Instructions for the task
Begin with the line containing "2016-12-31: -100 -> none" and copy each line exactly through the last line of the entries, inclusive.

----------

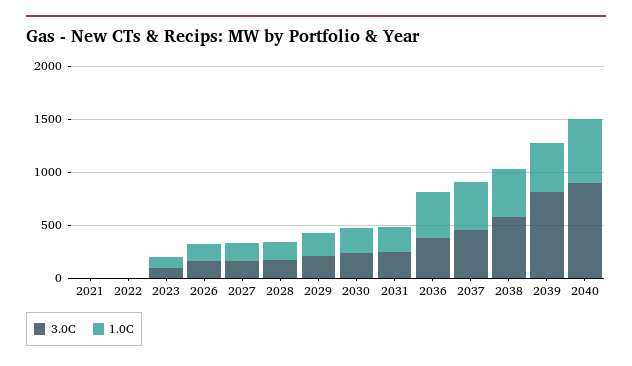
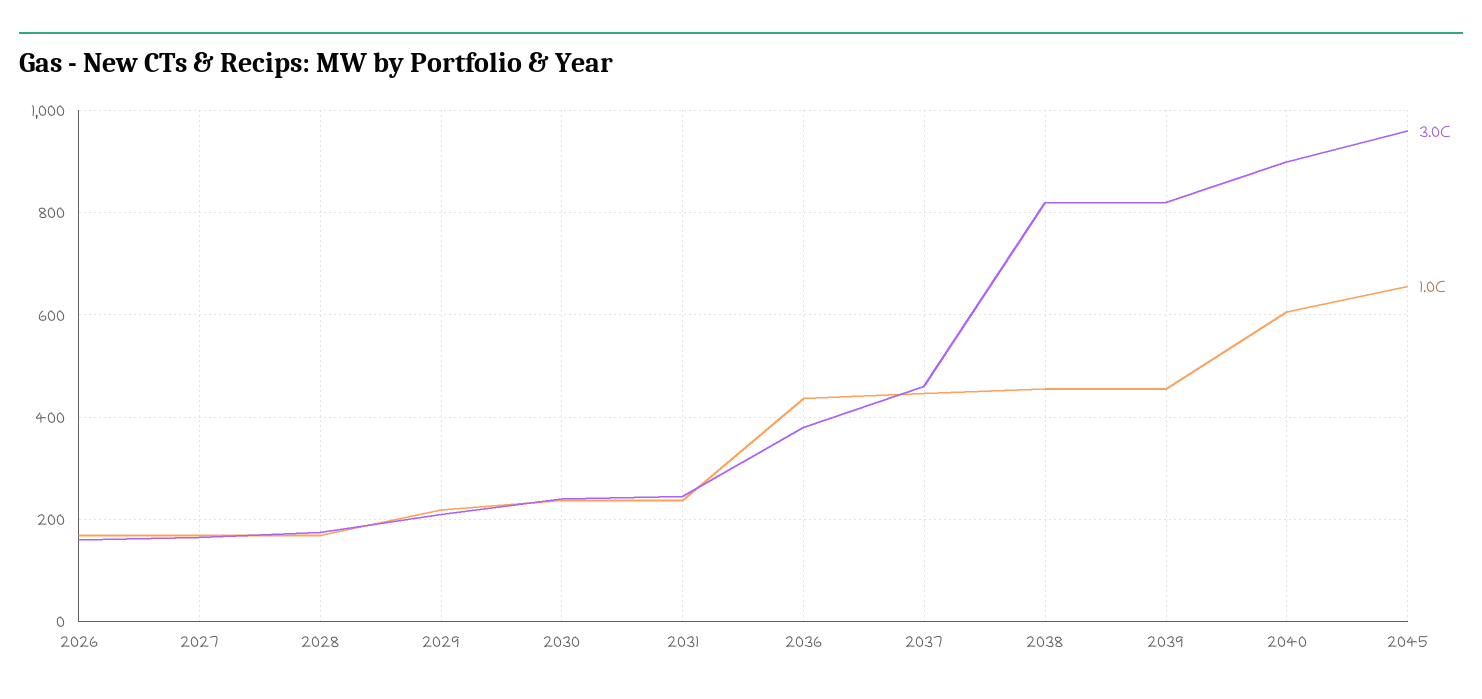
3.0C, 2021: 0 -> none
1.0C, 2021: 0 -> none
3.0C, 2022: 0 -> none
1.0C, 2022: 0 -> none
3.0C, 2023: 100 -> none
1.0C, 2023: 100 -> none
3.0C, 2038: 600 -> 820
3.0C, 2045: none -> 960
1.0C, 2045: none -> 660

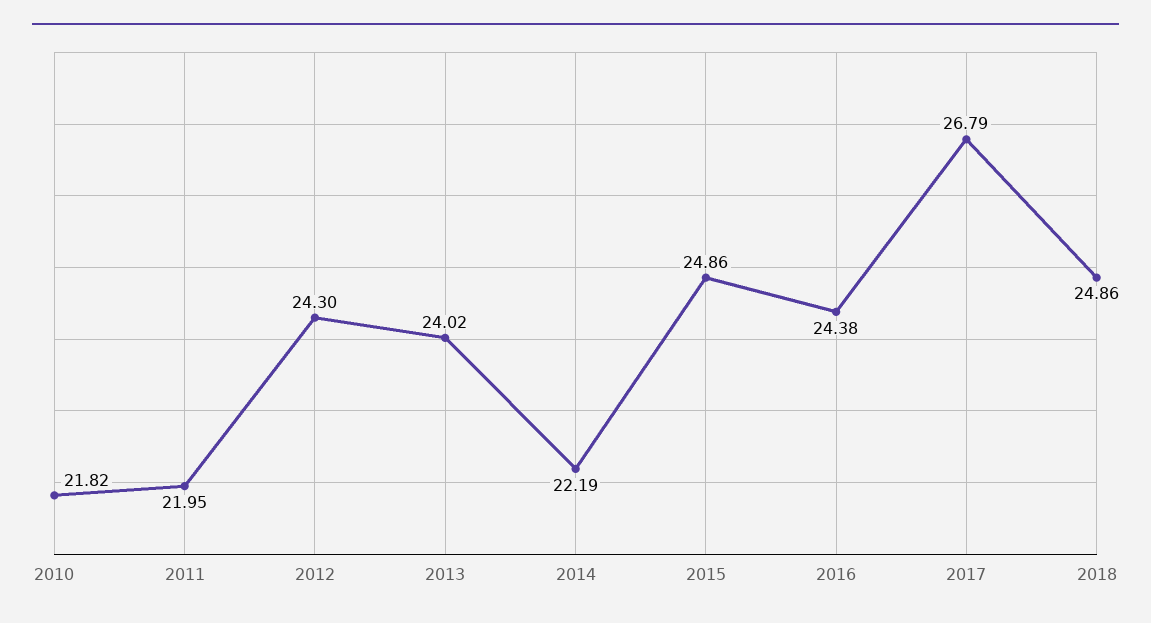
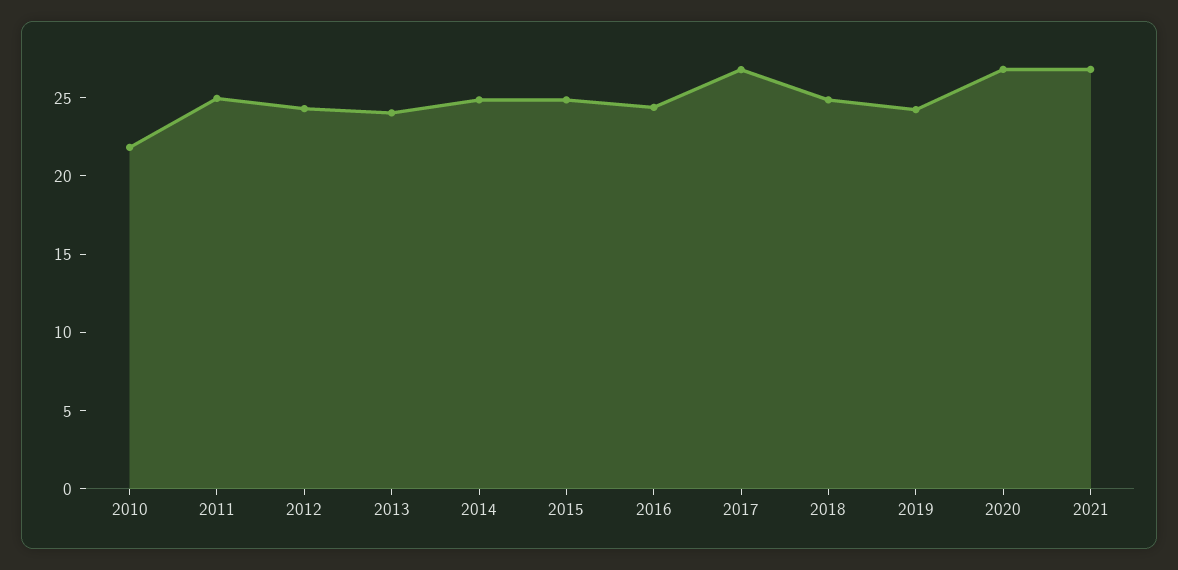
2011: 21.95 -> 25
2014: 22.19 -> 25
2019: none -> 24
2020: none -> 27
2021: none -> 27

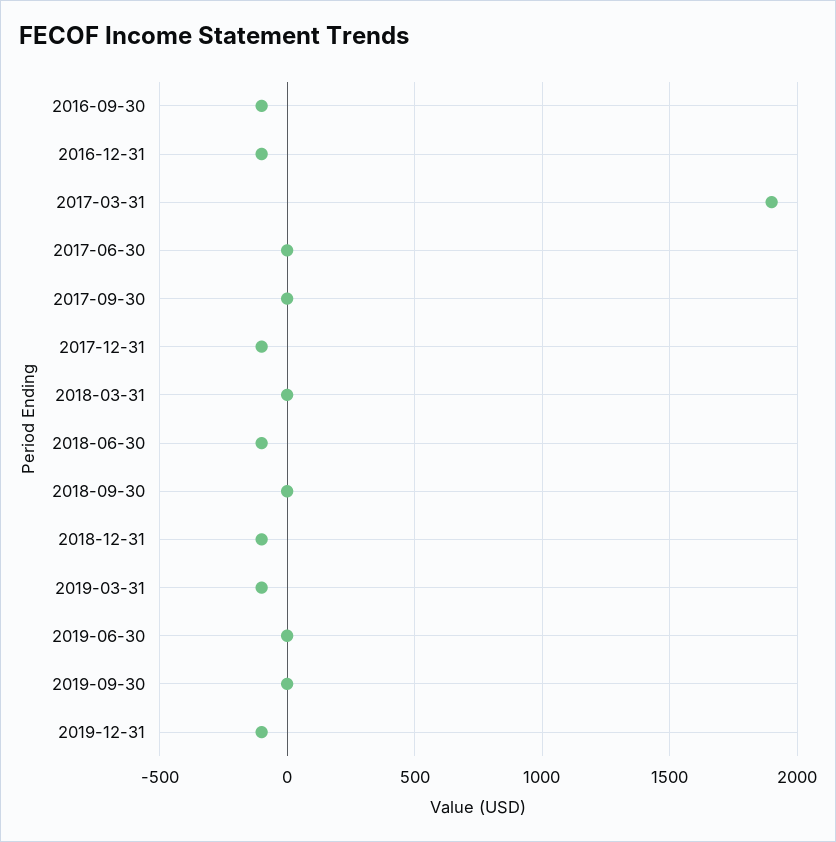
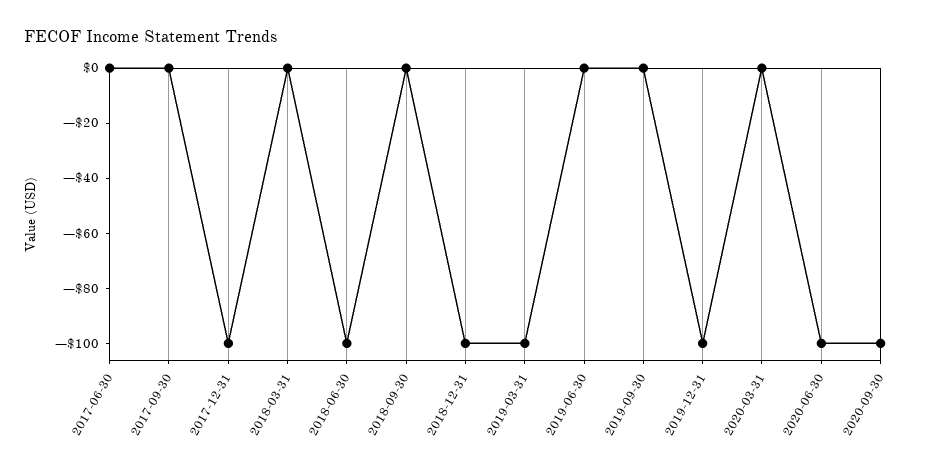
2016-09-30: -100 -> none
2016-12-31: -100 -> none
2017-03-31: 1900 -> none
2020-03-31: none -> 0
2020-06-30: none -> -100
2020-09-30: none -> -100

----------

Response below
2016-12-31: -100 -> none
2017-03-31: 1900 -> none
2020-03-31: none -> 0
2020-06-30: none -> -100
2020-09-30: none -> -100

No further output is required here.